• What to produce: Please copy, exactly and with no pictures, only the lines from the one containing "Ira Shrenik Shah" through the last line of the records.

==========

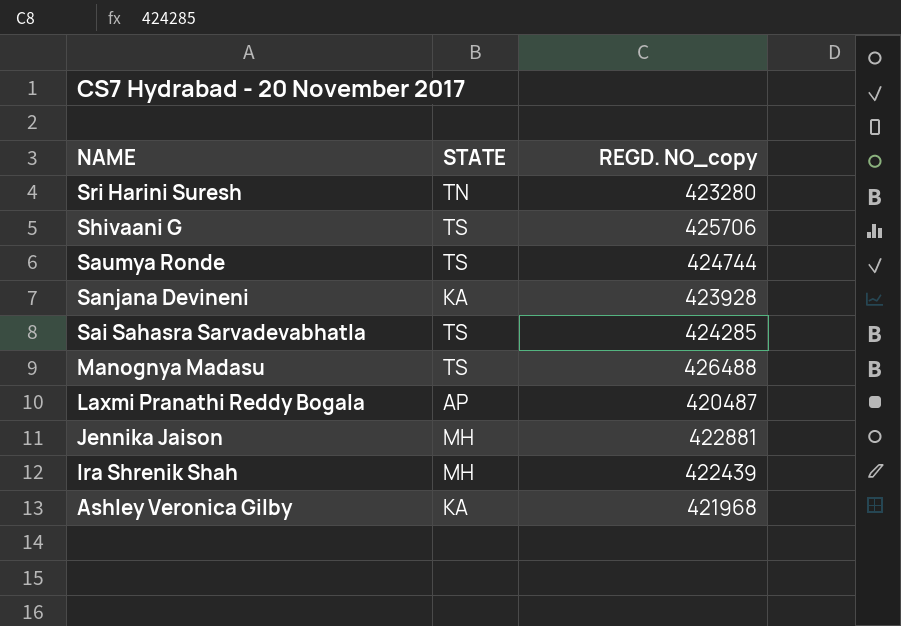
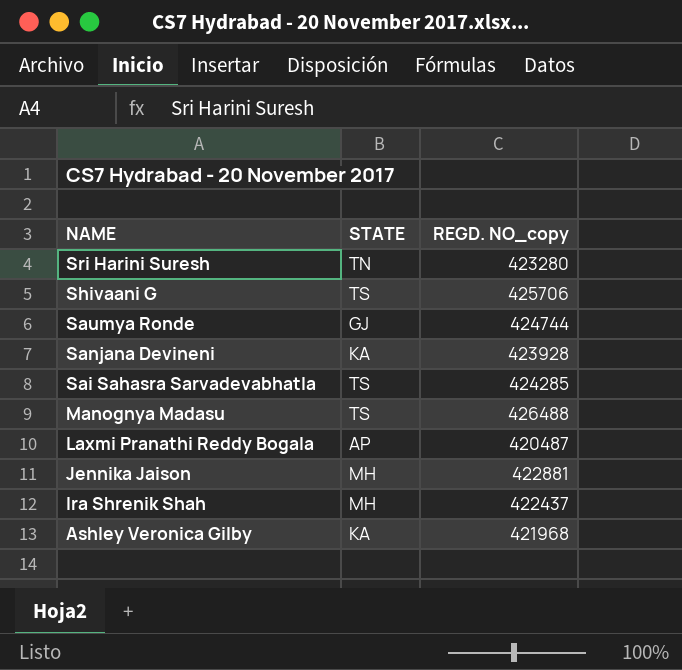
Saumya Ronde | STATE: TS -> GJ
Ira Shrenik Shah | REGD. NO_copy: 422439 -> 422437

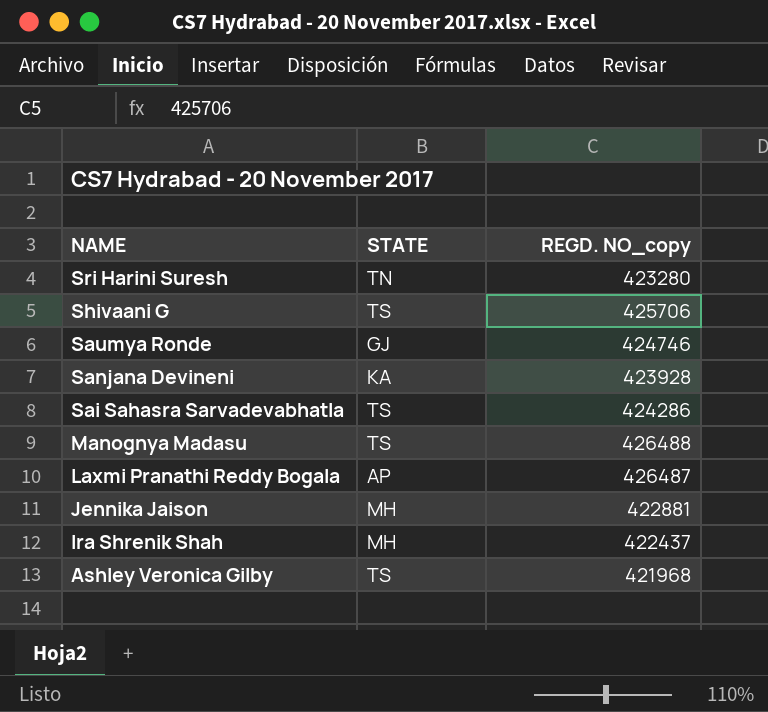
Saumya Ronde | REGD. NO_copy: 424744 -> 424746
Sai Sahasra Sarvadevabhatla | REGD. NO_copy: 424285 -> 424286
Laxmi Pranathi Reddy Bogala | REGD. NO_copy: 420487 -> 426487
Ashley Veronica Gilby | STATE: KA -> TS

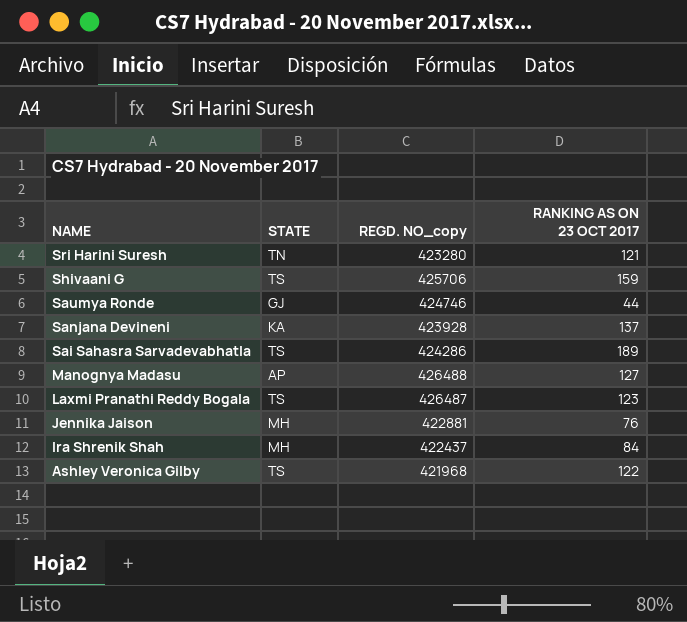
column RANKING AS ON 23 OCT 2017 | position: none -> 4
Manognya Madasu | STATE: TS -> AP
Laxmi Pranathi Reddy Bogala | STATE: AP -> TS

==========

• Result of the task:
Ira Shrenik Shah | REGD. NO_copy: 422439 -> 422437

Saumya Ronde | REGD. NO_copy: 424744 -> 424746
Sai Sahasra Sarvadevabhatla | REGD. NO_copy: 424285 -> 424286
Laxmi Pranathi Reddy Bogala | REGD. NO_copy: 420487 -> 426487
Ashley Veronica Gilby | STATE: KA -> TS

column RANKING AS ON 23 OCT 2017 | position: none -> 4
Manognya Madasu | STATE: TS -> AP
Laxmi Pranathi Reddy Bogala | STATE: AP -> TS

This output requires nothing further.